I have left STAGE 32- Profile
Yes. I left Stage 32. I have had a repeated problem with someone with computer skills hacking my life. However, when it comes to Stage 32 I knew the man who started it RB. RB was on my LinkedIn account. When weird things started happening on the site I received no response from him. Yesterday I recorded some of the odd events. I am going to take legal action about this. I am a person who does not like liars or games.
Before leaving the site I made copies of all of my emails and also my profile and network members. I had about 100 people who wanted to be in my network but I felt as though my associations were being limited and controlled. I am not the property of my family. I have wanted my parents out of my life since I as 18. I wanted to be an industry that my father knows nothing about, because this my life, and not his.

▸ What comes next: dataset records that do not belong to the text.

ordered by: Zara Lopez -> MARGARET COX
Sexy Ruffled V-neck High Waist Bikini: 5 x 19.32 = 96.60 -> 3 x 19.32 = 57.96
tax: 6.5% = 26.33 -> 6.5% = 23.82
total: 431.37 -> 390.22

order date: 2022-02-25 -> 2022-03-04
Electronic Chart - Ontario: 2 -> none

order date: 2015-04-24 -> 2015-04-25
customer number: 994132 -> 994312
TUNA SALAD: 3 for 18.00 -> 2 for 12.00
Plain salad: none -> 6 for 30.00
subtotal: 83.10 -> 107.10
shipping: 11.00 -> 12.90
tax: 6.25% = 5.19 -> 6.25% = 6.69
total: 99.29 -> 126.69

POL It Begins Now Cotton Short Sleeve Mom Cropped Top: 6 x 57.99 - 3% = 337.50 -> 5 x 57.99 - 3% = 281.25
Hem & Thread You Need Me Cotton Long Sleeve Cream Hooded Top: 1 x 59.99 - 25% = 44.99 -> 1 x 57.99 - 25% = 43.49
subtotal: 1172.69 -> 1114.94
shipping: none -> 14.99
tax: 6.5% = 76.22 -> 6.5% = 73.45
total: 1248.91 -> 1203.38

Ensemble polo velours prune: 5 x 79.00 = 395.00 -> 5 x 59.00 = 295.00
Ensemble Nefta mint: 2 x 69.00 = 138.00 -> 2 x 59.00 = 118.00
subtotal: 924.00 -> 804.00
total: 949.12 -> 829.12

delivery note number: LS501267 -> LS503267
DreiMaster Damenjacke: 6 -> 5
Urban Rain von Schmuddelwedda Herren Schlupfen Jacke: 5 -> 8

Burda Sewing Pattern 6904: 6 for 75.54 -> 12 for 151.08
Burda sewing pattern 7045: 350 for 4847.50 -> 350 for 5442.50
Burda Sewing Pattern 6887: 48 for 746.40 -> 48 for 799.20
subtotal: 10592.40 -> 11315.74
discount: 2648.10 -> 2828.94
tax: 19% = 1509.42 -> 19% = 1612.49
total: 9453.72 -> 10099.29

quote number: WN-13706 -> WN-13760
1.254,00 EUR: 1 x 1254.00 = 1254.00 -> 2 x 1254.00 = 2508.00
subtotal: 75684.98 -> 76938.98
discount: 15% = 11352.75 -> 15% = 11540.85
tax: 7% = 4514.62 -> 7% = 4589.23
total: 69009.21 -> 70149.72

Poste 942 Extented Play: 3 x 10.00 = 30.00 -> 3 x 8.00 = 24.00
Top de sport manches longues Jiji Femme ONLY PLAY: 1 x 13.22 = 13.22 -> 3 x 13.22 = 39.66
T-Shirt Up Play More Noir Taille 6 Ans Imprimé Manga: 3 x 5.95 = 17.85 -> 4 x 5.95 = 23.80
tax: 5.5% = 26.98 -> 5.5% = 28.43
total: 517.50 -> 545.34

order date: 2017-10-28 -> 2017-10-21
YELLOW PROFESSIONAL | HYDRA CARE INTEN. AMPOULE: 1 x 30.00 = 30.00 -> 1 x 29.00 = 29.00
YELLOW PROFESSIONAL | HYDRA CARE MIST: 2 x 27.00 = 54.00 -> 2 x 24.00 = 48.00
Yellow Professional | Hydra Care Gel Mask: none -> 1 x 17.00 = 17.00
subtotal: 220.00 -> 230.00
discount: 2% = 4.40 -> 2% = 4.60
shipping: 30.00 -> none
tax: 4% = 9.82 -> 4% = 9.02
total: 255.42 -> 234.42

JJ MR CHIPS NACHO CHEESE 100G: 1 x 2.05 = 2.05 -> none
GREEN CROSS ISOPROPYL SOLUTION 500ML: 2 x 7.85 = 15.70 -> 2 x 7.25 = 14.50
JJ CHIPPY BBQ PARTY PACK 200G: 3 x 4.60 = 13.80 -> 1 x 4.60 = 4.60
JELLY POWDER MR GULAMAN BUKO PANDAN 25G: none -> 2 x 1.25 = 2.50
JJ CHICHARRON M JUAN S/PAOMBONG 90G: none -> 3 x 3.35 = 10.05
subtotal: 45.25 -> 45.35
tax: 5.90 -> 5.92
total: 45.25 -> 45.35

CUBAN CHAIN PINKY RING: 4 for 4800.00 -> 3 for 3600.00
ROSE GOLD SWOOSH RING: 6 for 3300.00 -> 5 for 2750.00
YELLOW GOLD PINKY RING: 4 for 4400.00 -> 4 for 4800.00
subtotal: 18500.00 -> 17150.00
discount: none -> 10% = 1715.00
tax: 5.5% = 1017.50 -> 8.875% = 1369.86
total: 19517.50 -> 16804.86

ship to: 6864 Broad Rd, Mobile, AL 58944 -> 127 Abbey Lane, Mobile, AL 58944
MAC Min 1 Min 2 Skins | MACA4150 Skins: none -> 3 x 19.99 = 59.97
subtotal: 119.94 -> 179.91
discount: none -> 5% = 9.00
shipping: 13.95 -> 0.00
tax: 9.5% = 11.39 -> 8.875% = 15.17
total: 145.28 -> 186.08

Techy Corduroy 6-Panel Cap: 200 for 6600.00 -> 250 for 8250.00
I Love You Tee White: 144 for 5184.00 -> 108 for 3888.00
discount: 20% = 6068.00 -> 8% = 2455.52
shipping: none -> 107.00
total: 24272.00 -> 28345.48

I am tired of my life being destroyed and my dreams being crushed. I do not think about going on Vacation or drinking and going to parties, or owning a house or fancy car. I think about the films and characters and things I wanted to do as an actor and story teller and poet. I live in a world in my head that was full of films I made up and that part of my brain has been damaged do to these games and this need to make sure I do not make it as an artist. The world might be better off if I were allowed to be a part of it on my terms. This is my life and I do not want to go to TEXAS where JEREMY GILBREATHE is from who molested me.
I made a copy of my profile as a record of my presence there and the log lines that have been there for awhile and are my intellectual property. I had 1363 contacts in my network however I was being kept from emailing certain people and I had people not in my network, particularly men, contacting me. I did not feel safe on the site anymore.